### [Problem to solve]
Give the lines again exactly as they appear, beginning at the one with "- 031922（日）- 130min" and ending at the last line of the records.

**** Material to process

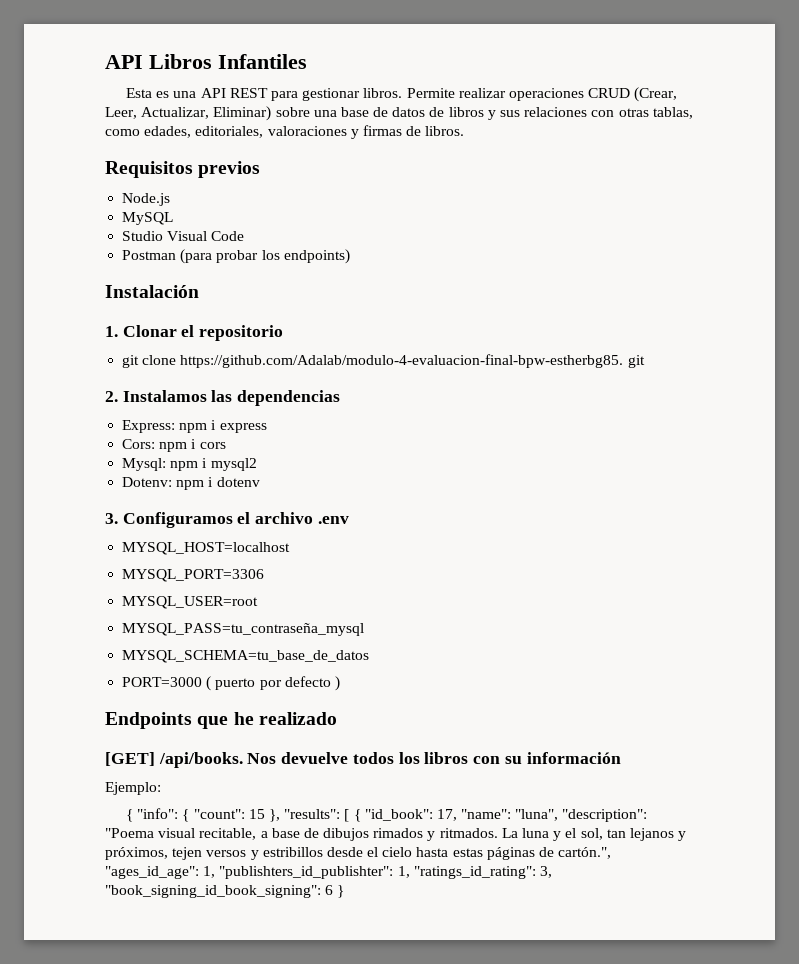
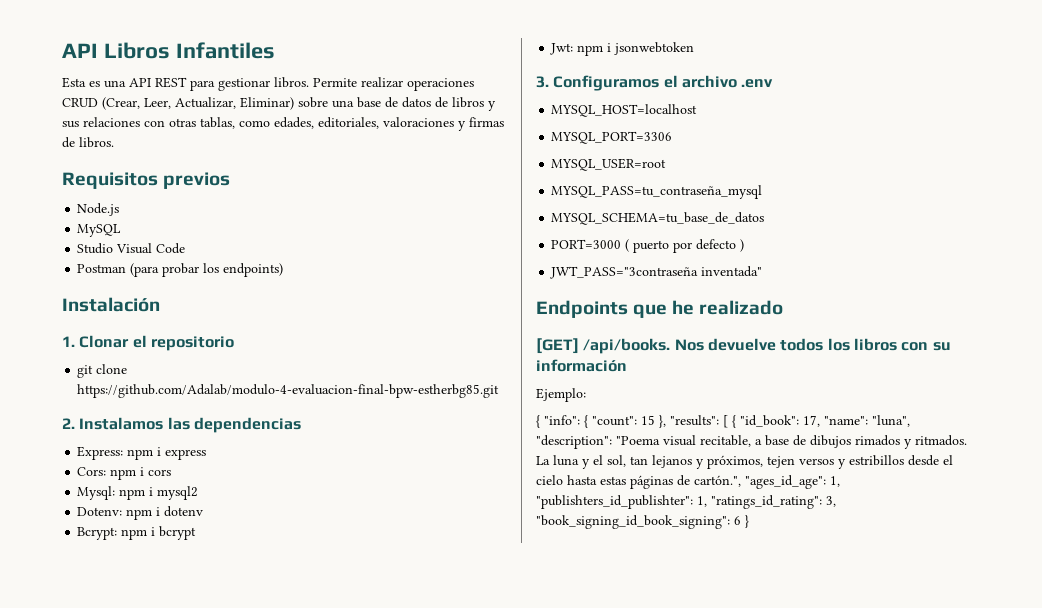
- git clone https://github.com/Adalab/modulo-4-evaluacion-final-bpw-estherbg85. git
+ git clone https://github.com/Adalab/modulo-4-evaluacion-final-bpw-estherbg85.git
+ Bcrypt: npm i bcrypt
+ Jwt: npm i jsonwebtoken
+ JWT_PASS="3contraseña inventada"

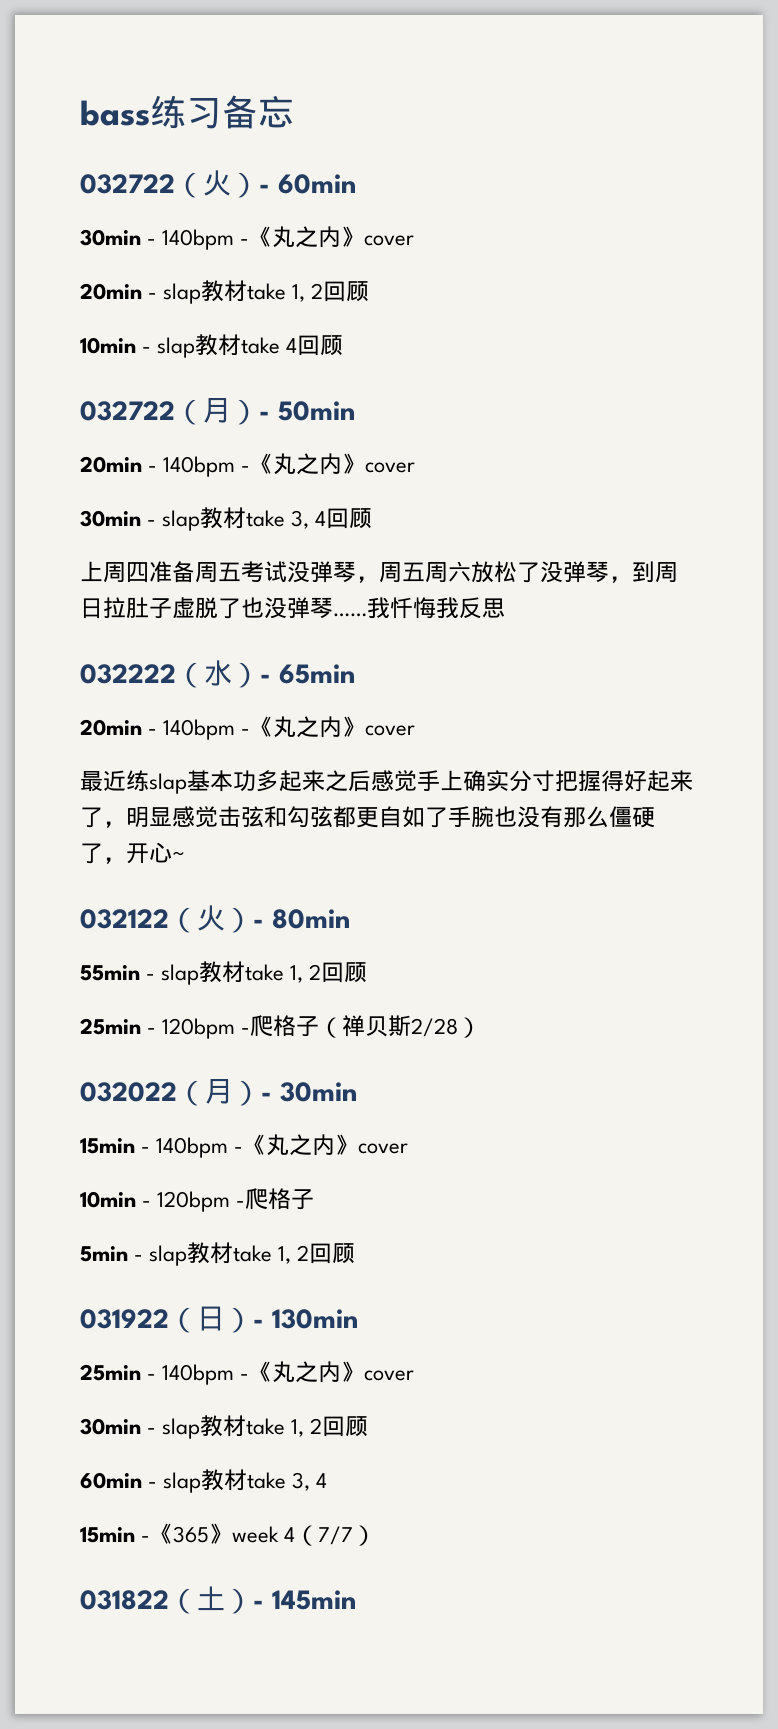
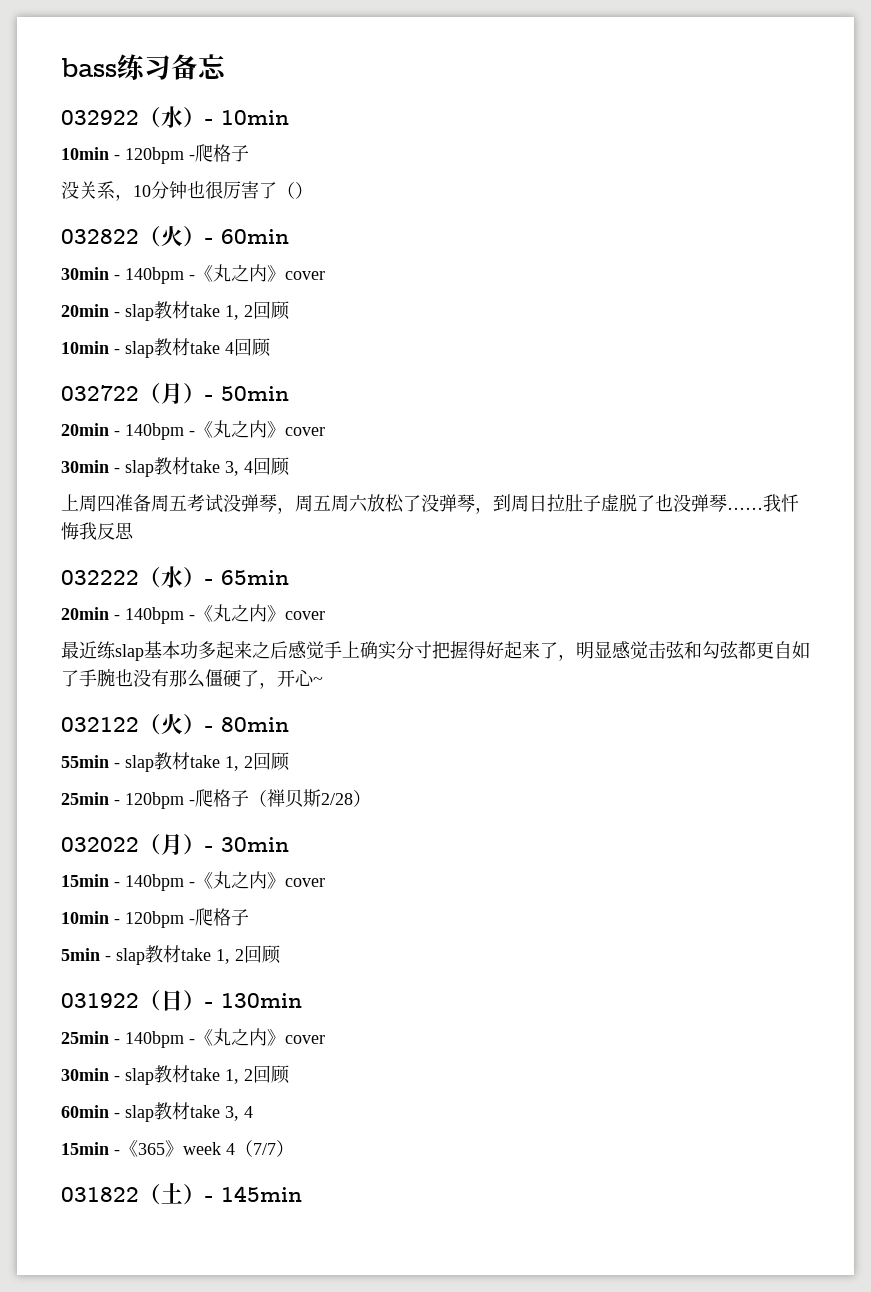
- 032722（火）- 60min
+ 032922（水）- 10min
+ 10min - 120bpm -爬格子
+ 没关系，10分钟也很厉害了（）
+ 032822（火）- 60min

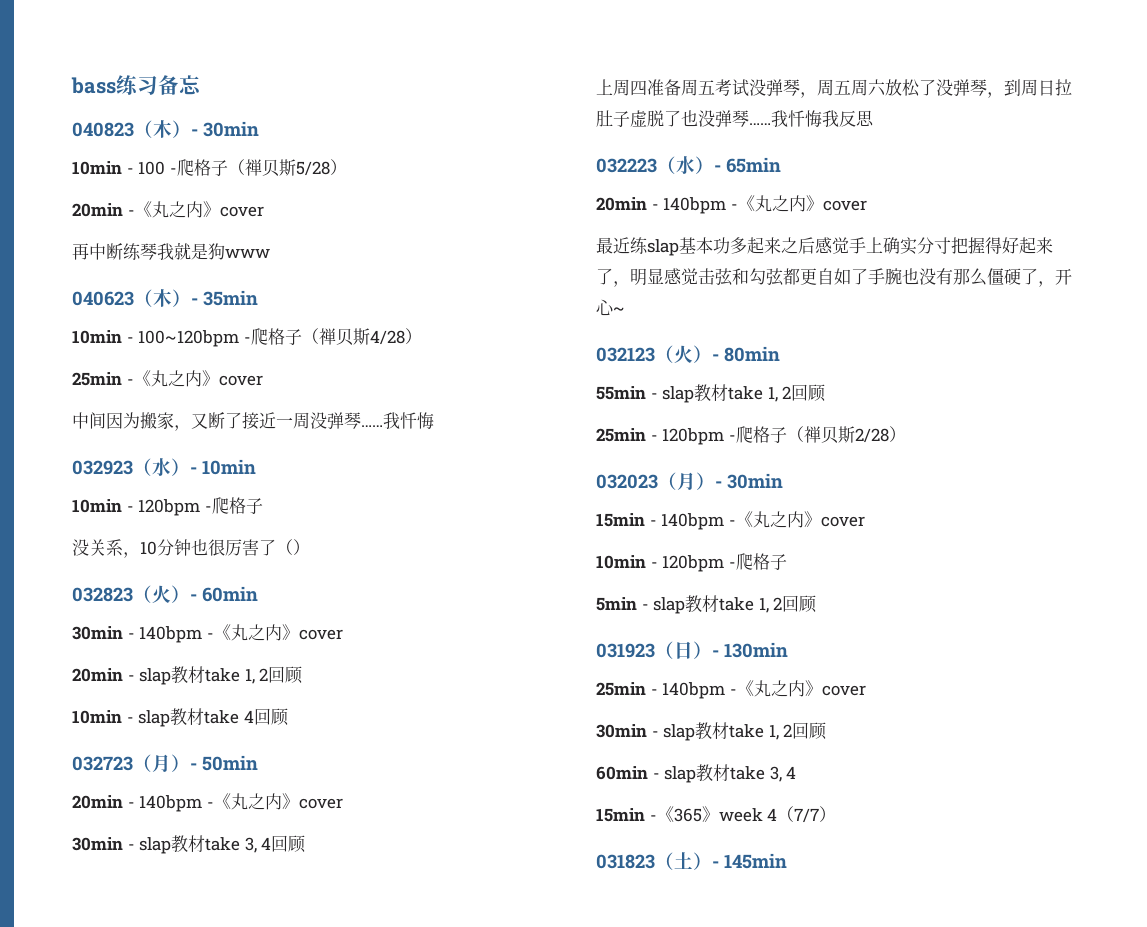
- 032922（水）- 10min
+ 040823（木）- 30min
+ 10min - 100 -爬格子（禅贝斯5/28）
+ 20min -《丸之内》cover
+ 再中断练琴我就是狗www
+ 040623（木）- 35min
+ 10min - 100~120bpm -爬格子（禅贝斯4/28）
+ 25min -《丸之内》cover
+ 中间因为搬家，又断了接近一周没弹琴……我忏悔
+ 032923（水）- 10min
- 032822（火）- 60min
+ 032823（火）- 60min
- 032722（月）- 50min
+ 032723（月）- 50min
- 032222（水）- 65min
+ 032223（水）- 65min
- 032122（火）- 80min
+ 032123（火）- 80min
- 032022（月）- 30min
+ 032023（月）- 30min
- 031922（日）- 130min
+ 031923（日）- 130min
- 031822（土）- 145min
+ 031823（土）- 145min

********

### [Task solution]
- 031922（日）- 130min
+ 031923（日）- 130min
- 031822（土）- 145min
+ 031823（土）- 145min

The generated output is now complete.